There seems to be a lot of darkness around. I wish it were easy to just trust that things will turn out ok. I know that "ok" does not mean "easy" or "right" or "good" as we often perceive. My definition of "ok" is that God will handle it for the best. But what if he is busy? Are all these little things of mine important? And what about the big things, the death, the illness, the losses around me-what is he doing about that? There just doesn't seem to be much peace.
Sometimes I can get stuck there, in the immediate pain, the emotional confusion. It offends me. It feels so wrong. And maybe it is, but it is also our reality.
Things are broken here. We weren't made for this disconnect. We were made to be able to run to Dad, to find such comfort that there is no need for consolation. The sorrow and grief and brokenness of our reality should feel wrong to me. Thank God it does! Because I know there is more; this is not the whole enchilada.

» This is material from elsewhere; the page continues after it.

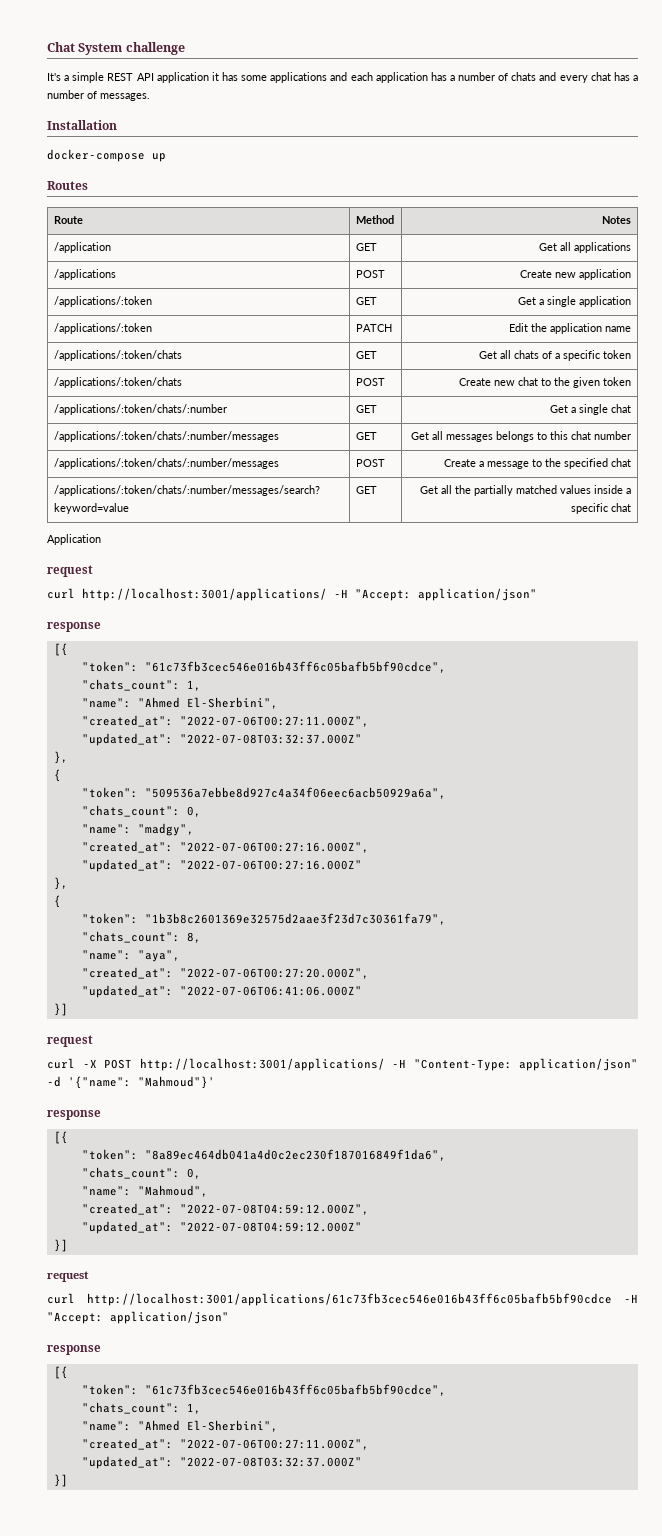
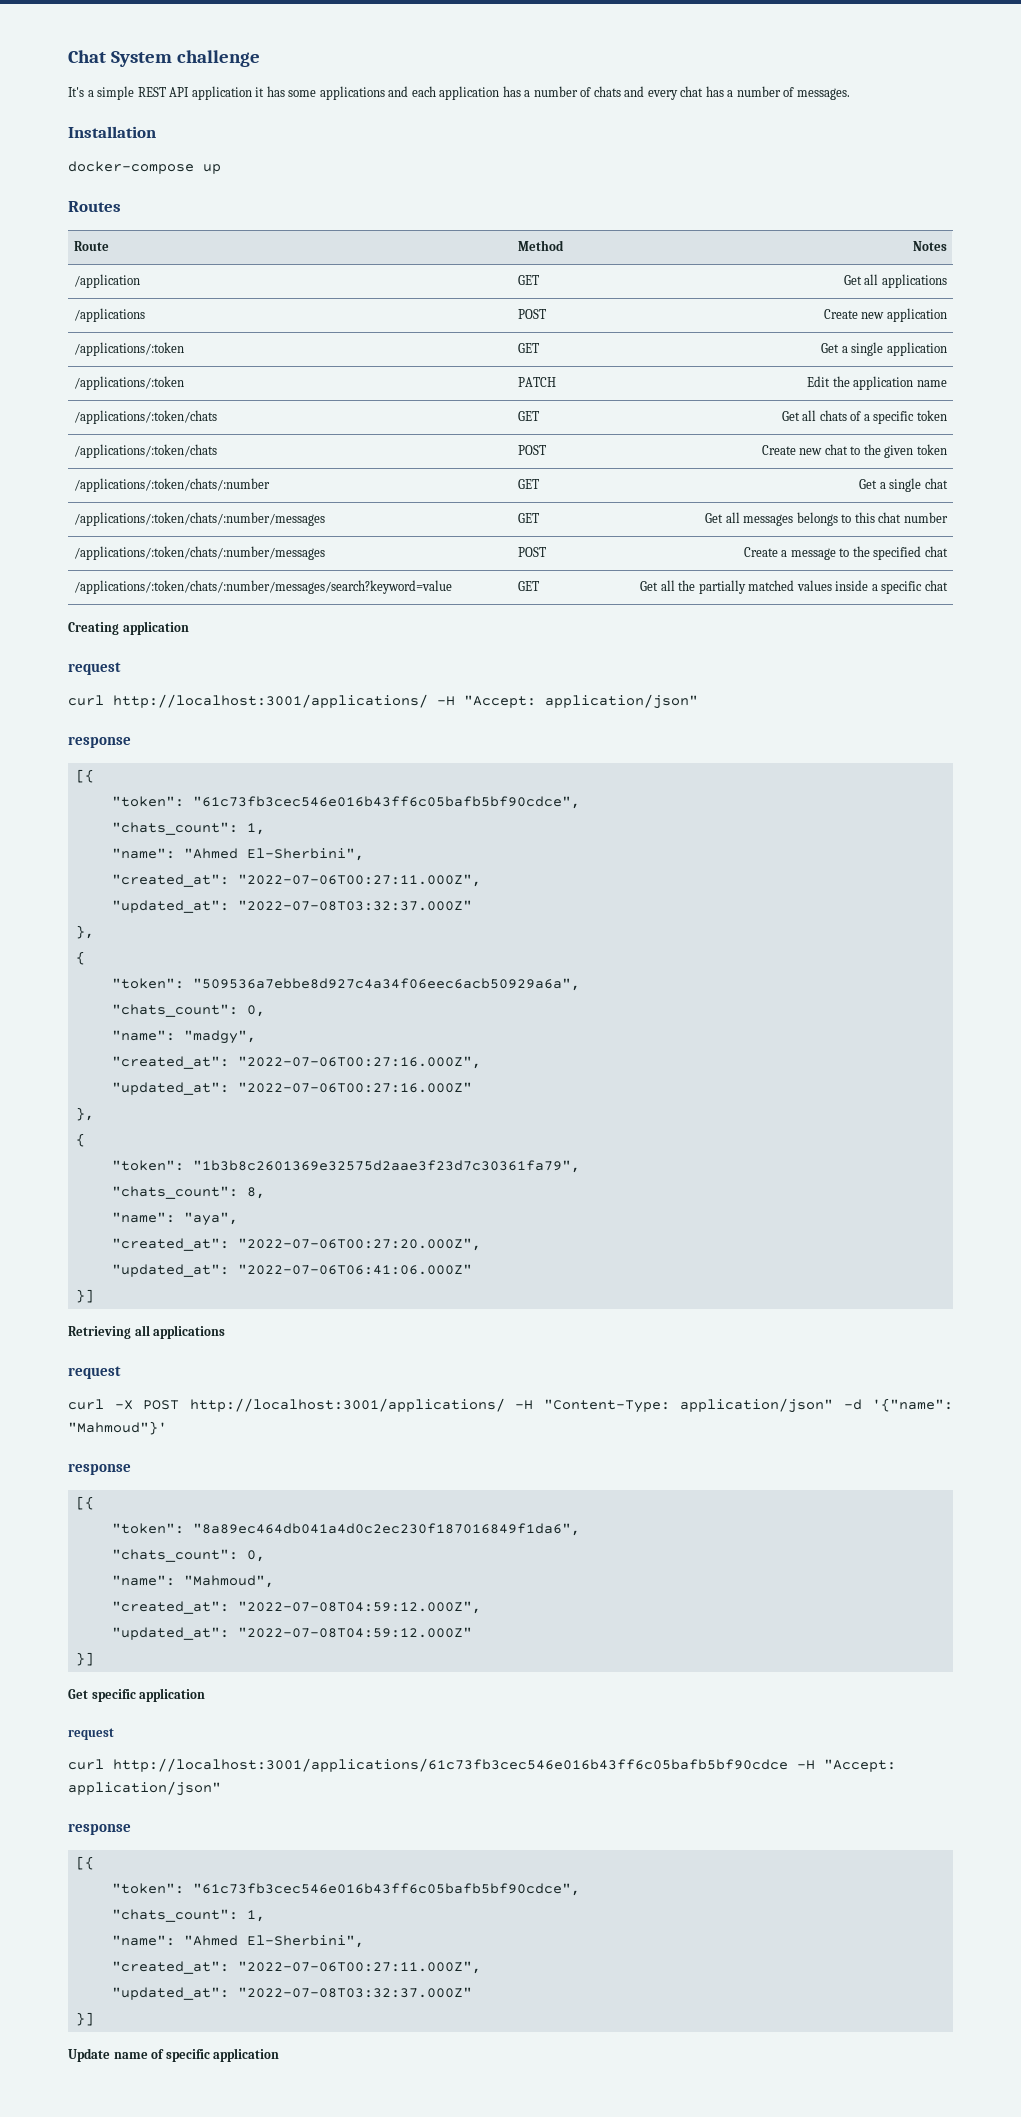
[47,534,101,545] Application -> [68,621,189,635] Creating application
(68, 1009) none -> [68,1325,226,1339] // Retrieving all applications
(68, 1245) none -> [68,1688,206,1702] // Get specific application
(68, 1480) none -> [68,2048,280,2062] // Update name of specific application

There is more. I don't know what all there is, but I know Dad is near, and I look forward to running into his arms. For now, I will huddle with friends and family for meager warmth, frail hope and clumsy connections.
"And if I go and prepare a place for you,
I will come back and take you to be with me
that you also may be where I am," said Jesus (John 14:3)
"And it will be cool to see you there.
Where you won't sin on me and I won't sin on you.
And you can get rid of the cane and the toupee,"
exclaimed Kirk (4/26/2009)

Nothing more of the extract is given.